My fellow virtual participants were an impressive group, including Helen Quinn (Chair the committee that produced A Framework for K-12 Science Education, the foundation document for the Next Generation Science Standards), Rob Gould (Director of the Center for Teaching Statistics at UCLA), William Finzer (who lead development of Fathom, a software precursor to current tools), Chad Dorsey (CEO of the Concord Consortium, which developed CODAP, an online data analysis tool), and many others.

A Big Umbrella

Suppose you are at a conference. It could be ASU GSV X, NSTA, CitSci, or any other. Someone you meet says that she thinks that data literacy is really important.  You agree.  Do you REALLY agree?  Last week’s meeting suggests that the answer is “Maybe not so much.”

The meeting began with the questions of whether there would be value in bringing people together to develop a set of data literacy standards and why one might need such standards.  Among the first answers was, “To certify that someone has the qualifications to be a data scientist.”

This was not what I expected. I was thinking about kids in schools. But, hey … this was a “workforce innovation summit.” If we are training data scientists, we need a way to know that they can do the job.  Later in the meeting, there was a discussion about the knowledge that school teachers need, but it had nothing to do with their ability to teach students to make sense of data. Data literate teachers are proficient at using data about students to make instructional decisions. The conversation about the need to prepare and certify data scientists did eventually include programs at the middle school and high school level, but oriented more toward the “pipeline” metaphor: We need to ensure that students are developing required knowledge and skills early in their learning so that they are in the pipeline to become data scientists later on.

Coding and Computer Science as Models?

One participant connected data literacy with the much broader idea of “digital literacy.” After some discussion, the takeaway, as I understood it, was that there may be some low-level intersection between the two kinds of literacy, but that it is useful to keep them separate. Even so, there was broad recognition that computer science has emerged over the past 5-10 years as a topic of study of its own, now with its own Advanced Placement courses, instructional standards, and examinations.  Many high schools now offer it as a course, just like other science and math courses.  Could/should instruction about data literacy develop along a similar path?  This is where the conversation got interesting.

Silos vs. Crossing Disciplinary Boundaries

Helen Quinn, as I noted above, has been at the forefront of thinking about science education standards for more than a decade. She argued that data literacy should NOT be viewed as a separate discipline, or, as she put it, “another silo.” Her argument wove together a number of ideas:

  • We need to see data literacy as a capacity that everyone in a 21st-century democracy needs to possess, not as a specialty.
  • Data literacy is inherently trans-disciplinary.
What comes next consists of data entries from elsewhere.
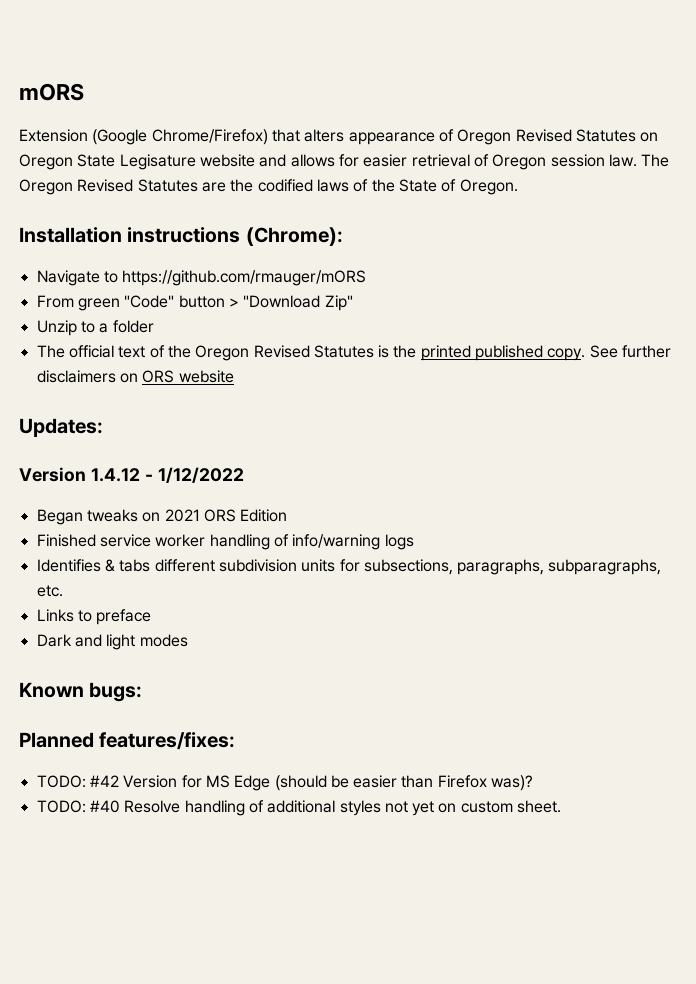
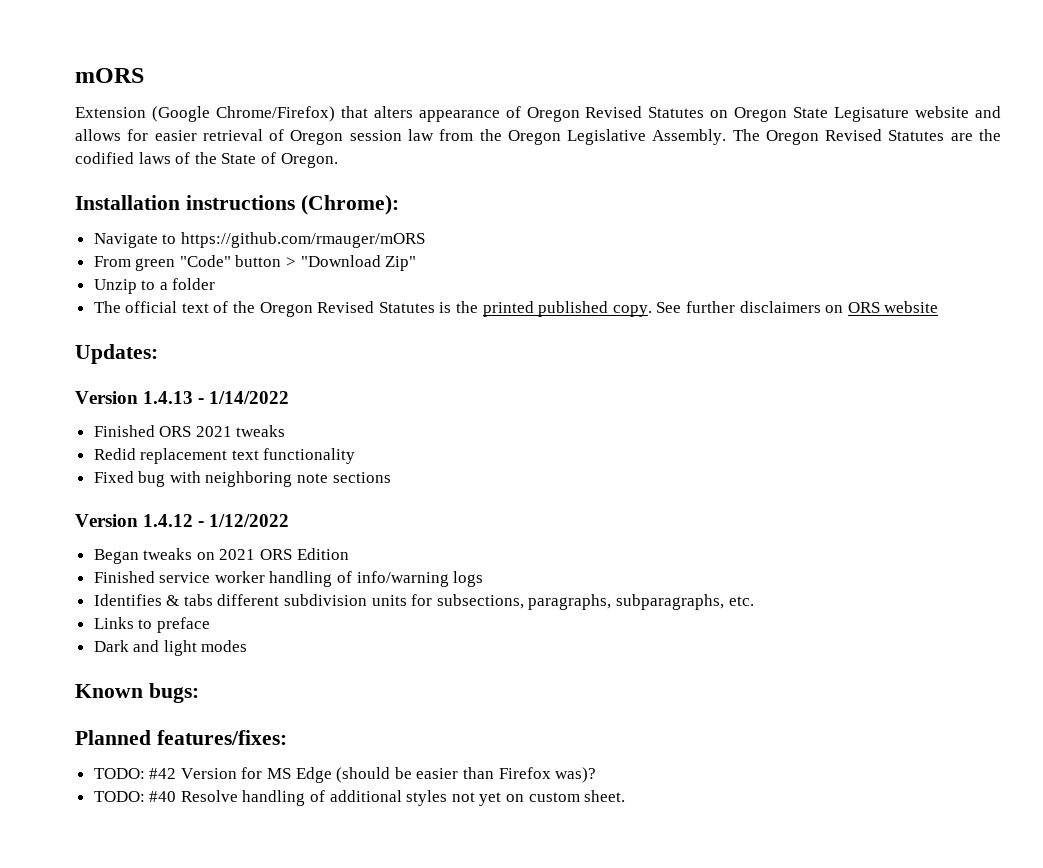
- Extension (Google Chrome/Firefox) that alters appearance of Oregon Revised Statutes on Oregon State Legisature website and allows for easier retrieval of Oregon session law.
+ Extension (Google Chrome/Firefox) that alters appearance of Oregon Revised Statutes on Oregon State Legisature website and allows for easier retrieval of Oregon session law from the Oregon Legislative Assembly.
+ Version 1.4.13 - 1/14/2022
+ Finished ORS 2021 tweaks
+ Redid replacement text functionality
+ Fixed bug with neighboring note sections

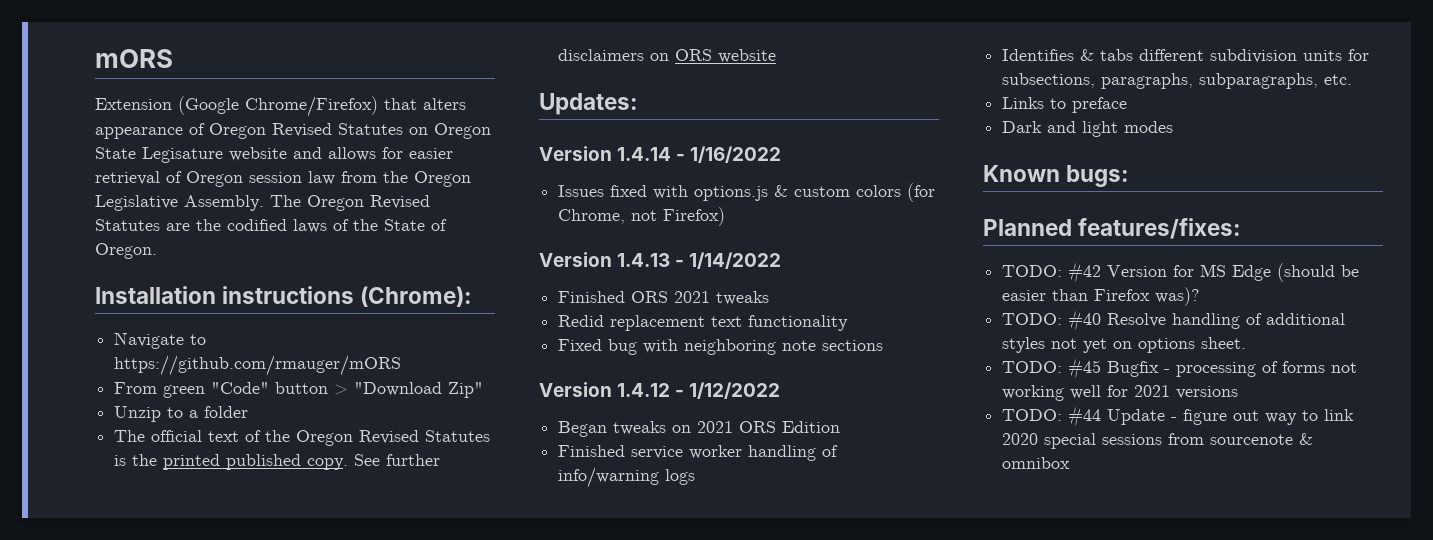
+ Version 1.4.14 - 1/16/2022
+ Issues fixed with options.js & custom colors (for Chrome, not Firefox)
- TODO: #40 Resolve handling of additional styles not yet on custom sheet.
+ TODO: #40 Resolve handling of additional styles not yet on options sheet.
+ TODO: #45 Bugfix - processing of forms not working well for 2021 versions
+ TODO: #44 Update - figure out way to link 2020 special sessions from sourcenote & omnibox

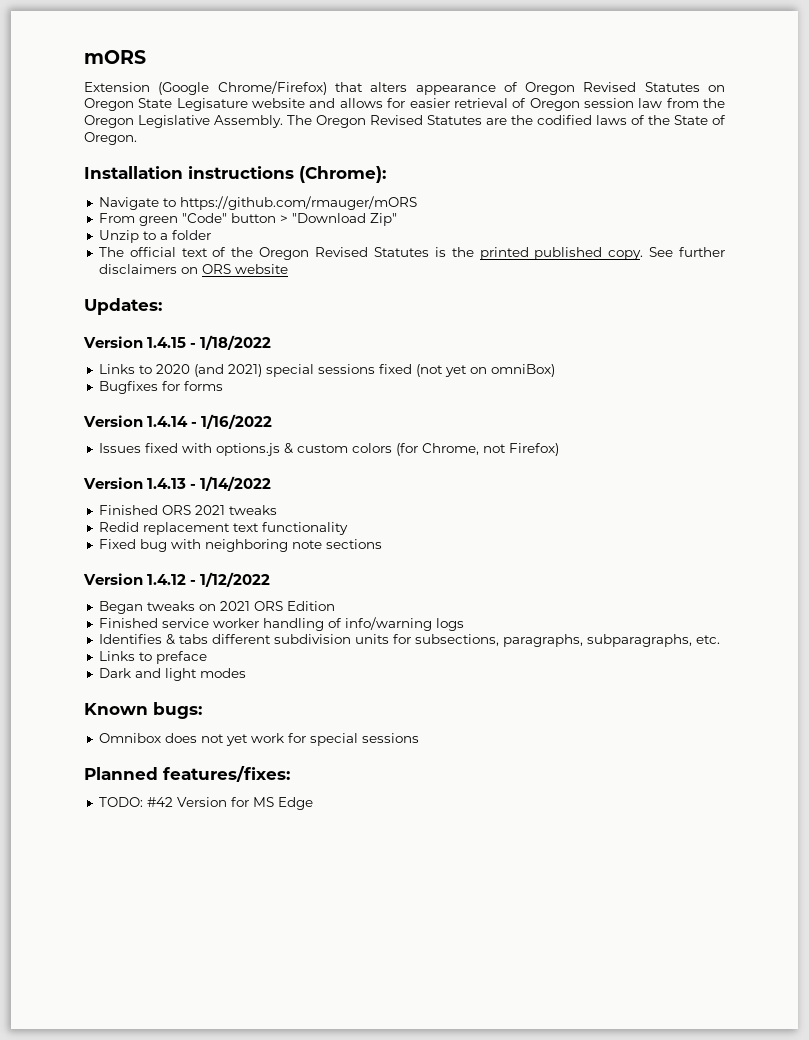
+ Version 1.4.15 - 1/18/2022
+ Links to 2020 (and 2021) special sessions fixed (not yet on omniBox)
+ Bugfixes for forms
+ Omnibox does not yet work for special sessions
- TODO: #42 Version for MS Edge (should be easier than Firefox was)?
- TODO: #40 Resolve handling of additional styles not yet on options sheet.
- TODO: #45 Bugfix - processing of forms not working well for 2021 versions
- TODO: #44 Update - figure out way to link 2020 special sessions from sourcenote & omnibox
+ TODO: #42 Version for MS Edge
Making sense of data is how one creates meaning in any discipline, and disciplinary contexts are essential to making sense of data.
  • Related to the above, data literacy is not the same as proficiency in statistics. It is more about knowing how to ask the right question, given the data available.
  • To the extent that we do develop ways of assessing the development of data literacy, it should not be in terms of standards as they are usually conceived–as specific proficiencies that the student should demonstrate–but something more like a set of data challenges that students should master at different grade levels.

Someone asked her if she could provide an example such a challenge. She said that she could not, but such standards would look different than the relatively detailed disciplinary ideas that we are now using for science standards. Harshil Parikh, CEO of Tuva, returned to the distinction between the emergence of “coding” in schools and the emergence of data literacy. While there seems to be increasing agreement that the teaching of coding skills needs to be done as something that is separate from other subject matter, Harshil said that “data literacy does not need to be taught that way, in fact, cannot be taught that way.”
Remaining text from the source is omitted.